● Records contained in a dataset
== Segment start ==
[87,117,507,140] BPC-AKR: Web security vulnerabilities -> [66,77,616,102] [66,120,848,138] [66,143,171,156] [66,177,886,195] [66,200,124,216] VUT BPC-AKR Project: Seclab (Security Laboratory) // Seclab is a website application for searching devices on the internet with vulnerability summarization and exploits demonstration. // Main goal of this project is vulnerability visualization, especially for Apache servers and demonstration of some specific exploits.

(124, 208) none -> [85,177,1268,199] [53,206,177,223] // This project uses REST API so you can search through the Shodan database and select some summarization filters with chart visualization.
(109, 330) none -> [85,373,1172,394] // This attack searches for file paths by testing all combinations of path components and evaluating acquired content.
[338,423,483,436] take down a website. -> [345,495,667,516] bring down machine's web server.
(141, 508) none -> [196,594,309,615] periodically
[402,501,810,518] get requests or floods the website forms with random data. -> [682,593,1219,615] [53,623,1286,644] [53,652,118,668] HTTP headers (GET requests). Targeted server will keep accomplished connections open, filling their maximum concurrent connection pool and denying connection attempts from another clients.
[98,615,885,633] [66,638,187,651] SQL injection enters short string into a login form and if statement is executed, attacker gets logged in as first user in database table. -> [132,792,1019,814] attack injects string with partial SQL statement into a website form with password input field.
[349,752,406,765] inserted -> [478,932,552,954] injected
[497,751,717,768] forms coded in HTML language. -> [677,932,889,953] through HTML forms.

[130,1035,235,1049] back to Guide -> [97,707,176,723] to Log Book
== Segment end ==
● WHAT TO PRODUCE
If a line in the entries above has the word "website", copy it.

● ANSWER BELOW
[87,117,507,140] BPC-AKR: Web security vulnerabilities -> [66,77,616,102] [66,120,848,138] [66,143,171,156] [66,177,886,195] [66,200,124,216] VUT BPC-AKR Project: Seclab (Security Laboratory) // Seclab is a website application for searching devices on the internet with vulnerability summarization and exploits demonstration. // Main goal of this project is vulnerability visualization, especially for Apache servers and demonstration of some specific exploits.
[338,423,483,436] take down a website. -> [345,495,667,516] bring down machine's web server.
[402,501,810,518] get requests or floods the website forms with random data. -> [682,593,1219,615] [53,623,1286,644] [53,652,118,668] HTTP headers (GET requests). Targeted server will keep accomplished connections open, filling their maximum concurrent connection pool and denying connection attempts from another clients.
[98,615,885,633] [66,638,187,651] SQL injection enters short string into a login form and if statement is executed, attacker gets logged in as first user in database table. -> [132,792,1019,814] attack injects string with partial SQL statement into a website form with password input field.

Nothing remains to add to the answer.